## TASK PROMPT
When you reach the line in the listing below that contains "(319, 228) none", begin returning lines exactly as written, and stop after the line that contains "[619,182,649,194] page. ->". Return no other lines.

## THE INPUT
((

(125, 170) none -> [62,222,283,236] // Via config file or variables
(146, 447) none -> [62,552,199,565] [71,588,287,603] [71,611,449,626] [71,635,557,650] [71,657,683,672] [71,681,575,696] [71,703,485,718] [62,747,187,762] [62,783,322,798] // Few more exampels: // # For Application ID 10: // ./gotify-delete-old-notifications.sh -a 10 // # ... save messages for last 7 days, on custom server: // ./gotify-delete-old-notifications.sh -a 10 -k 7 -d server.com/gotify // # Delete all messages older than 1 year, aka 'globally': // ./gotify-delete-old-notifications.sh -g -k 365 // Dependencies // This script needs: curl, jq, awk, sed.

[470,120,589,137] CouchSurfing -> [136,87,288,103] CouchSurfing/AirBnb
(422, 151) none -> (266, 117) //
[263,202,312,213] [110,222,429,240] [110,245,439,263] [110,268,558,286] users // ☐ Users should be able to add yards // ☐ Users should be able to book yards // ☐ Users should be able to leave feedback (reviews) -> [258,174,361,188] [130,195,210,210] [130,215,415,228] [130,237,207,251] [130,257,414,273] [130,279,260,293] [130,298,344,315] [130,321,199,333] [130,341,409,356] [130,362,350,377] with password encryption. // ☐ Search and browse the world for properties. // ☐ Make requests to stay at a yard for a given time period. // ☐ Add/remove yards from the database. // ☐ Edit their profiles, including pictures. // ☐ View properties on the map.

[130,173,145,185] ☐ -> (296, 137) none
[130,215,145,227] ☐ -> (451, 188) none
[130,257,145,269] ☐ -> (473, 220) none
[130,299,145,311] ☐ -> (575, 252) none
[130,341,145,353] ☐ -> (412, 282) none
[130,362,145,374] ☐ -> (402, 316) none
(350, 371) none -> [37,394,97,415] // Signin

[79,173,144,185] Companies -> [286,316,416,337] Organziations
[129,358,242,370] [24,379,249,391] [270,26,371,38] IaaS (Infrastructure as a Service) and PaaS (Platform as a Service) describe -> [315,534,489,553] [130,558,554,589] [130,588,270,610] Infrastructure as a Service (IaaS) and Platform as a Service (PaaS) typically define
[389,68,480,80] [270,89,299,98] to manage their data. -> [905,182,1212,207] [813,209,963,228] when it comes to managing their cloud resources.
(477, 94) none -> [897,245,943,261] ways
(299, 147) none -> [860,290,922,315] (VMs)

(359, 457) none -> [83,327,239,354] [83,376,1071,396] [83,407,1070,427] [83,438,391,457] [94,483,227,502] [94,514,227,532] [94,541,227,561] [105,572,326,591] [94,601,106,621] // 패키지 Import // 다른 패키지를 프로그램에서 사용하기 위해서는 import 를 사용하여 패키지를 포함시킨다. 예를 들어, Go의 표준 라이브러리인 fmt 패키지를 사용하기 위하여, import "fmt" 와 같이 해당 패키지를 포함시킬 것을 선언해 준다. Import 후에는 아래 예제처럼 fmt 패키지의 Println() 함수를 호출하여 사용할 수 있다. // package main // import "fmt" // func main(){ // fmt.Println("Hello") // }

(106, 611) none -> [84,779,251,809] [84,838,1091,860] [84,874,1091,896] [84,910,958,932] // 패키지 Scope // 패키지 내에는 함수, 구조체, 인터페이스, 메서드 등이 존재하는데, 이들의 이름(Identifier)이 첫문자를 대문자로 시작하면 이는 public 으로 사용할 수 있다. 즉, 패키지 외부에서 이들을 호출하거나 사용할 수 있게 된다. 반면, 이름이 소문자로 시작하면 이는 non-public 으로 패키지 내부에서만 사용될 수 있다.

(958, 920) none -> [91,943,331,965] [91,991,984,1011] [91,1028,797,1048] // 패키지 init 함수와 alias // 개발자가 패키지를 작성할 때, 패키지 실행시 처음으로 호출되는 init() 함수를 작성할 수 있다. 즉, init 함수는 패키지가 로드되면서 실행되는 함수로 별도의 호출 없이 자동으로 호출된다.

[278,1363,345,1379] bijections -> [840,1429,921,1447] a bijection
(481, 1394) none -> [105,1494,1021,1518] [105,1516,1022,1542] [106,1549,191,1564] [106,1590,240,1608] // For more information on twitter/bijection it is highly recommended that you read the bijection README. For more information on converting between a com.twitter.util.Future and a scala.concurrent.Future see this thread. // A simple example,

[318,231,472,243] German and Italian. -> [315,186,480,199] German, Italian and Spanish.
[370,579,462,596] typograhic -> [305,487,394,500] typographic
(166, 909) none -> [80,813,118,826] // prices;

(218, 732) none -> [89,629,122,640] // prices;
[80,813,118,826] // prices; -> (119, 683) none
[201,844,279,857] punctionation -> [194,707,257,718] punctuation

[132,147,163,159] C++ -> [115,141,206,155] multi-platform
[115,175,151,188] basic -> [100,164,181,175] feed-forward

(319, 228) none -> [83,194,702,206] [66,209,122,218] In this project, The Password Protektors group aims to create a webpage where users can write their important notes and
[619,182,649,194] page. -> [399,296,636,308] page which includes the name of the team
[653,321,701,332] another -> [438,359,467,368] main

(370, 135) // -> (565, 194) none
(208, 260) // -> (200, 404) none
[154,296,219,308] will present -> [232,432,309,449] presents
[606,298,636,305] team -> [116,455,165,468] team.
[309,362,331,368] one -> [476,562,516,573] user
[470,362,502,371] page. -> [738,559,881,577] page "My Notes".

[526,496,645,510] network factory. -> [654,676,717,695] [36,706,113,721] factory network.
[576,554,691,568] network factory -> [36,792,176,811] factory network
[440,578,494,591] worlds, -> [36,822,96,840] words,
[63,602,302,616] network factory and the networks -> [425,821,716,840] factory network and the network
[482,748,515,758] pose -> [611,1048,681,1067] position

))

## FINISHED EXERCISE
(319, 228) none -> [83,194,702,206] [66,209,122,218] In this project, The Password Protektors group aims to create a webpage where users can write their important notes and
[619,182,649,194] page. -> [399,296,636,308] page which includes the name of the team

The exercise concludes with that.